* **WORK TO COMPLETE**
Search the material for the string "position", then return every line where it is found.

* **LISTED RECORDS**

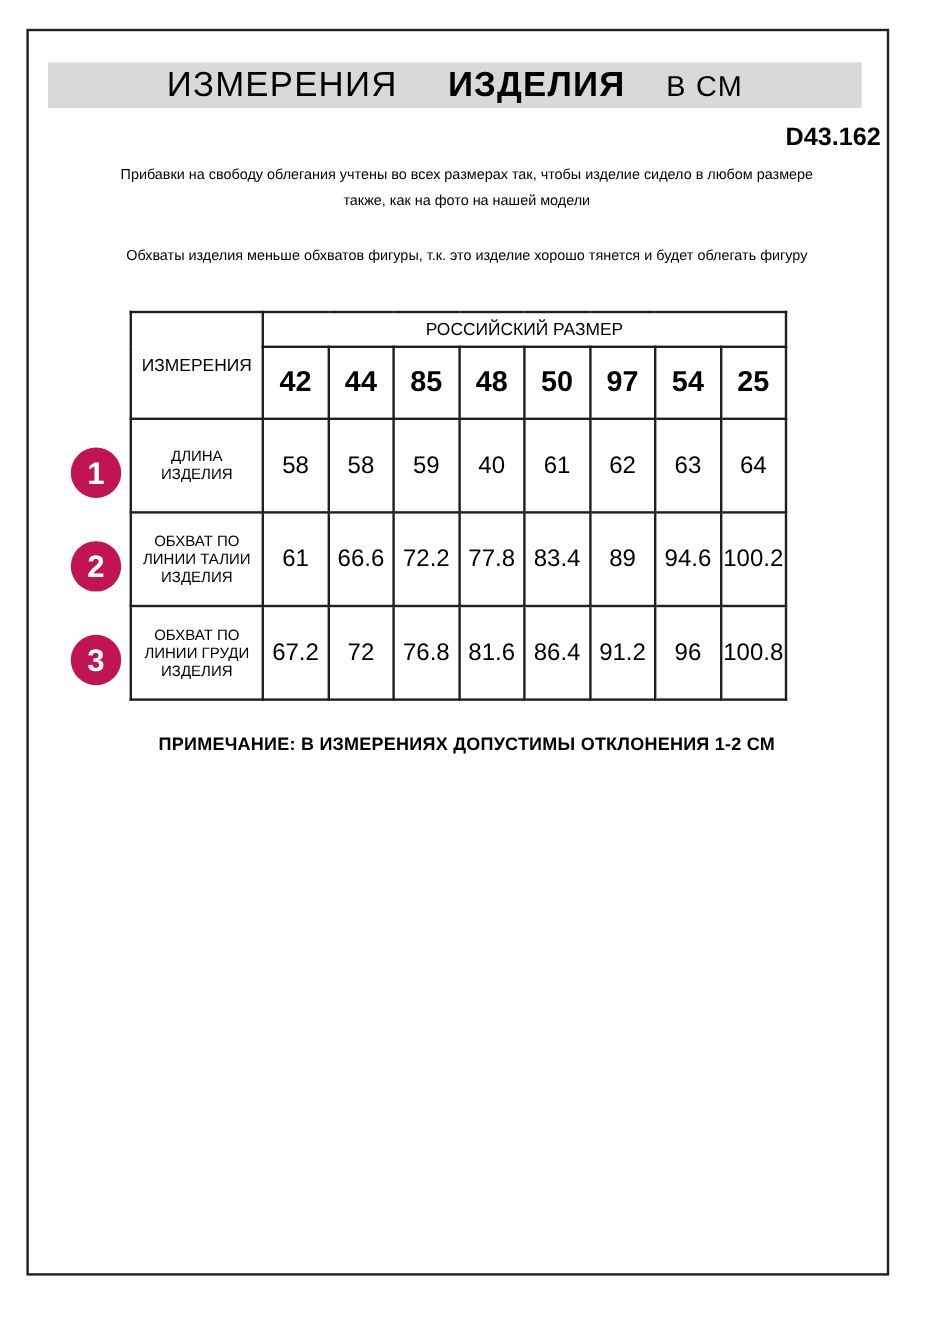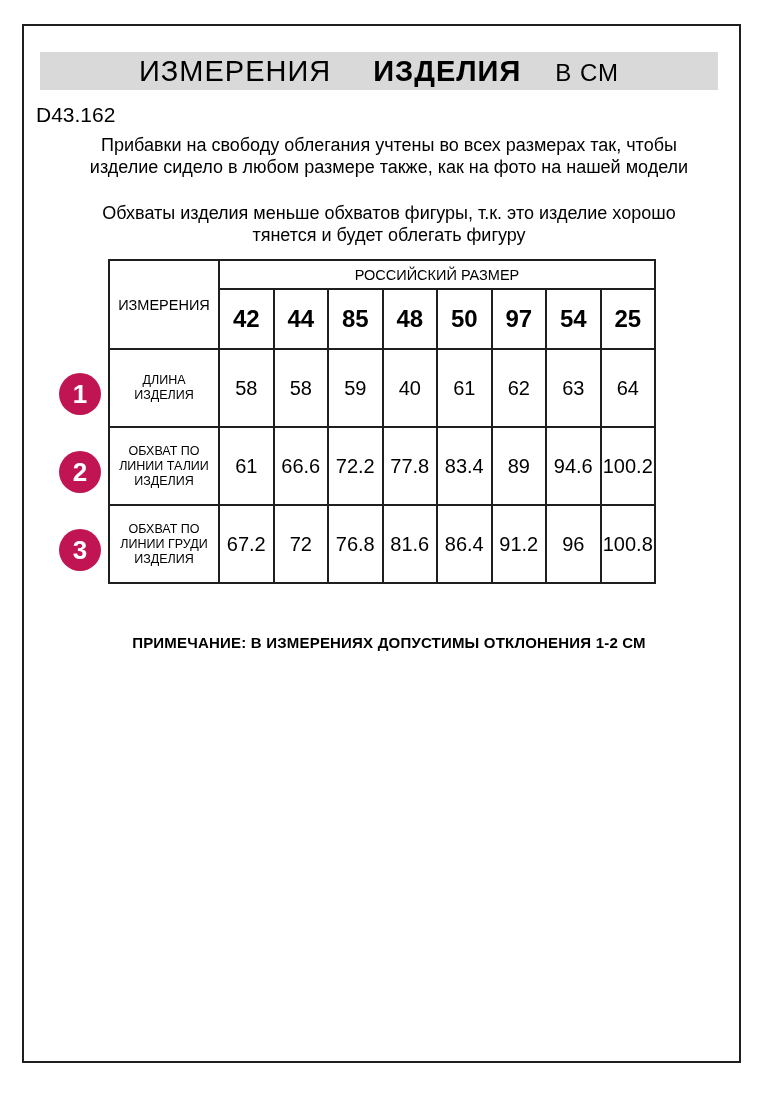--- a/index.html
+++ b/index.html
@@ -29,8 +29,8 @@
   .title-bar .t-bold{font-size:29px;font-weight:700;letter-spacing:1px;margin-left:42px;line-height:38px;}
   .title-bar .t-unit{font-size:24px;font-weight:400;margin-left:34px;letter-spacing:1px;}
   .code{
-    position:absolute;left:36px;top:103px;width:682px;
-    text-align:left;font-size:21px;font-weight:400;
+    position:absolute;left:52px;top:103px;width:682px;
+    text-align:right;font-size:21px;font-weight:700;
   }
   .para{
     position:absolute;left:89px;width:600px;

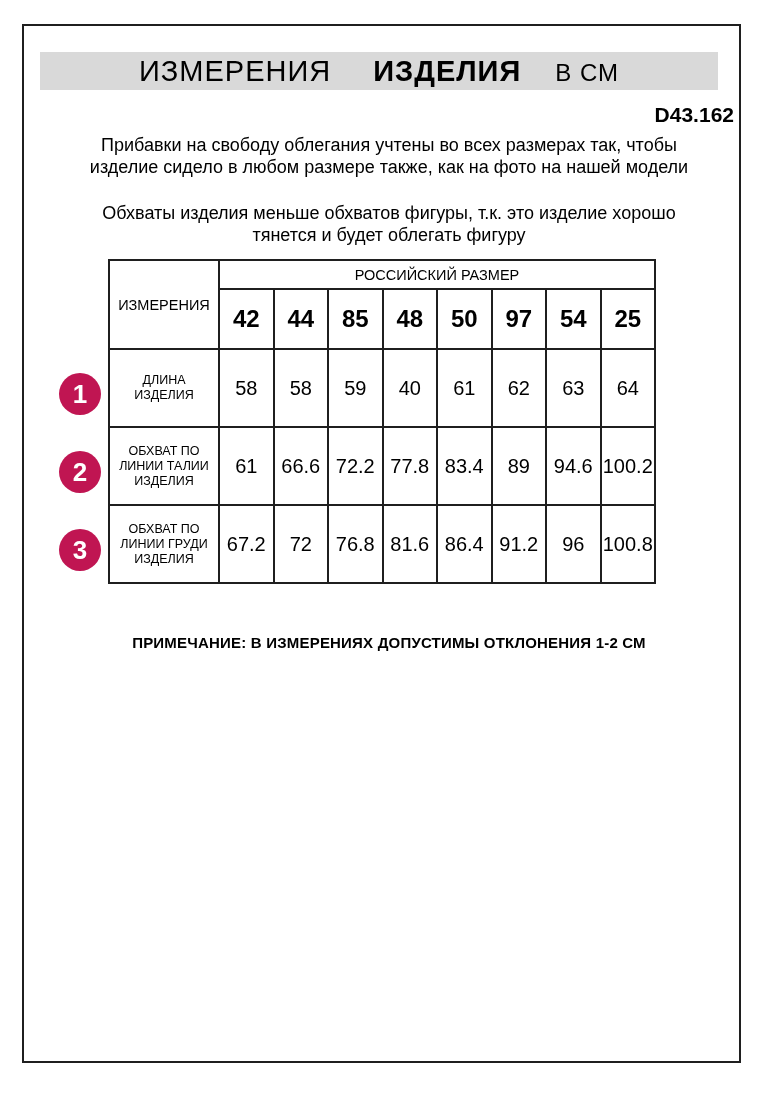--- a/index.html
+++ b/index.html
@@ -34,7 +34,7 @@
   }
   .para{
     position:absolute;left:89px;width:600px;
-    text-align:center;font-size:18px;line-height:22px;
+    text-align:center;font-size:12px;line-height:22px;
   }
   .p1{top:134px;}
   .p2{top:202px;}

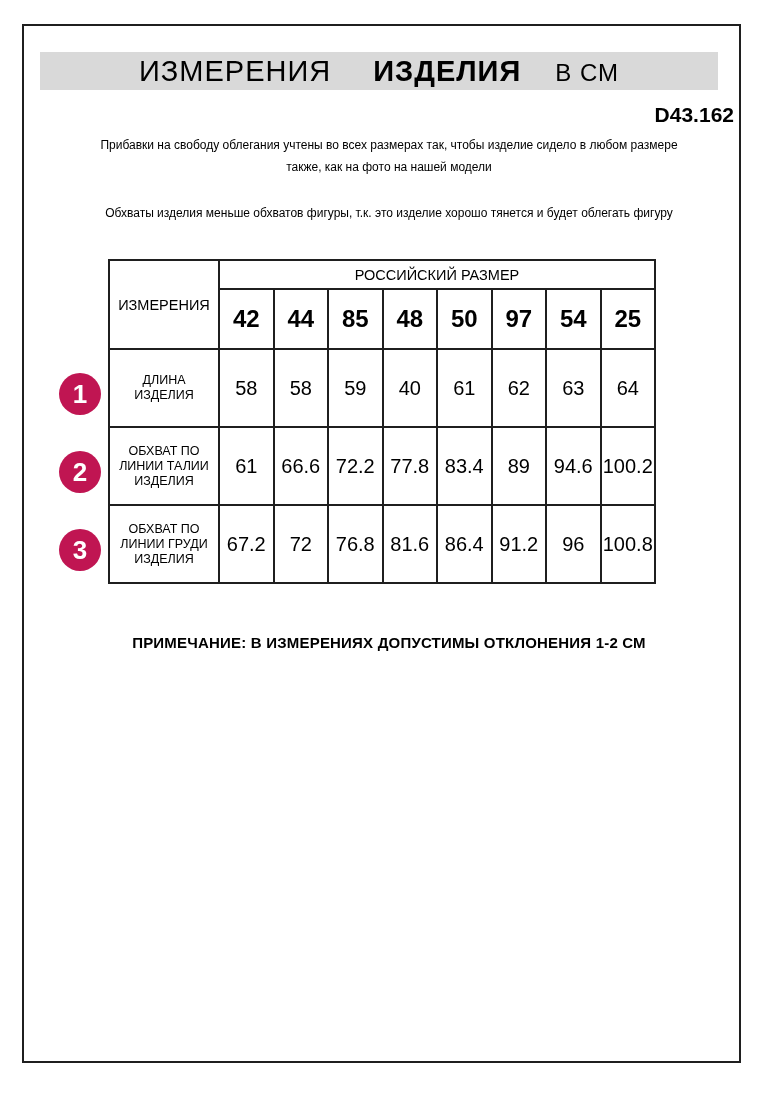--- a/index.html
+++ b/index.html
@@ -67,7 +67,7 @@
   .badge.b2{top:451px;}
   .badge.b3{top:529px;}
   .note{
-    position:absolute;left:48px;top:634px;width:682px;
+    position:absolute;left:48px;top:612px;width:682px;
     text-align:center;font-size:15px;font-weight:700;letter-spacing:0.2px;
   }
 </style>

* **OUTPUT**
-    position:absolute;left:36px;top:103px;width:682px;
+    position:absolute;left:52px;top:103px;width:682px;
     position:absolute;left:89px;width:600px;
     position:absolute;left:89px;width:600px;
-    position:absolute;left:48px;top:634px;width:682px;
+    position:absolute;left:48px;top:612px;width:682px;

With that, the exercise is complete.